This algorithm finds the closest pair of points on a 2D plane.
Two algorithms are implemented.
- The naive algorithm is O(n²)
- The fast algorithm is O(n log n)
There are some comparisons built in to show the run-time difference.
$ cargo run -- 10000
Finished dev [unoptimized + debuginfo] target(s) in 0.0 secs
Running `target/debug/closestpair 10000`
-------------------------------------------------------
Slow algorithm:
Closest pair of points was: Point { x: -8141, y: -3422 }, Point { x: -8143, y: -3423 }
Distance was: 2.23606797749979
-------------------------------------------------------
Fast algorithm:
Closest pair of points was: Point { x: -8143, y: -3423 }, Point { x: -8141, y: -3422 }
Distance was: 2.23606797749979
-------------------------------------------------------
example output with n = 10000 (i.e. 10,000 points on the graph)
$ cargo bench
Finished release [optimized] target(s) in 0.0 secs
Running target/release/deps/closestpair-1c11073ab86140bc
running 5 tests
test tests::test_case_1 ... ignored
test tests::test_case_2 ... ignored
test tests::test_delta ... ignored
test tests::bench_n2 ... bench: 362,172,768 ns/iter (+/- 57,898,051)

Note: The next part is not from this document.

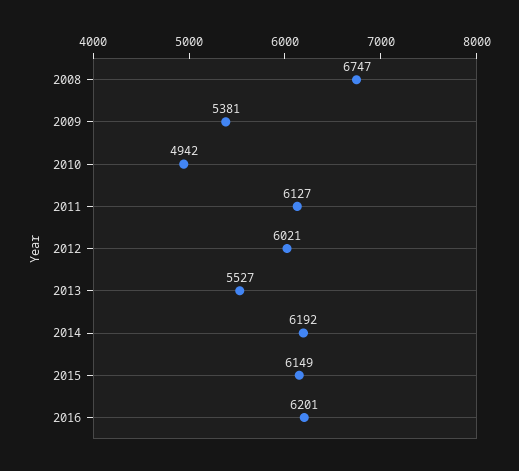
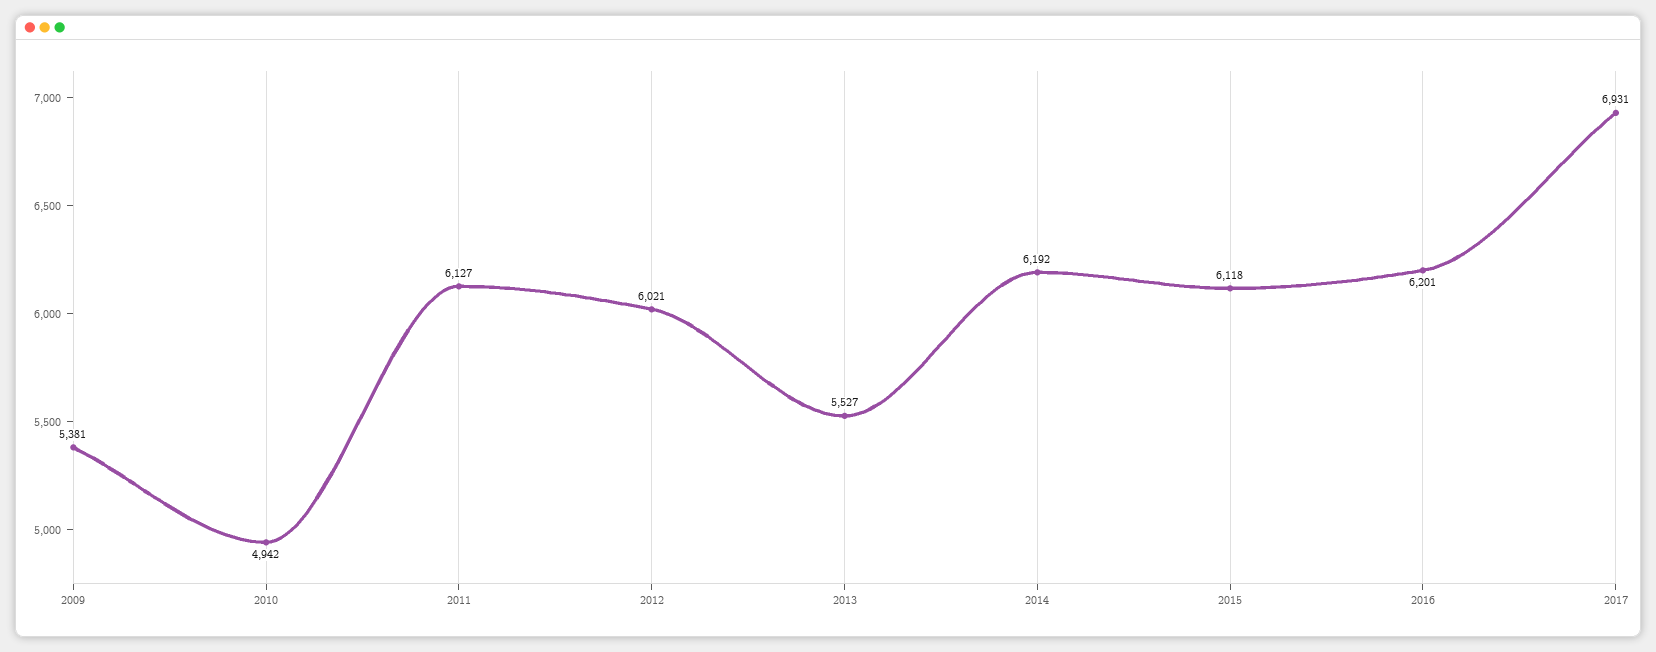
2008: 6747 -> none
2015: 6149 -> 6118
2017: none -> 6931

test tests::bench_nlogn ... bench: 3,902,067 ns/iter (+/- 228,327)
Looks like in this case the nlogn algorithm is roughly two orders of magnitude faster than the naive implementation. And it just grows faster as the input gets larger! This was really cool to see after spending all weekend trying to understand and get this crazy algorithm working. :)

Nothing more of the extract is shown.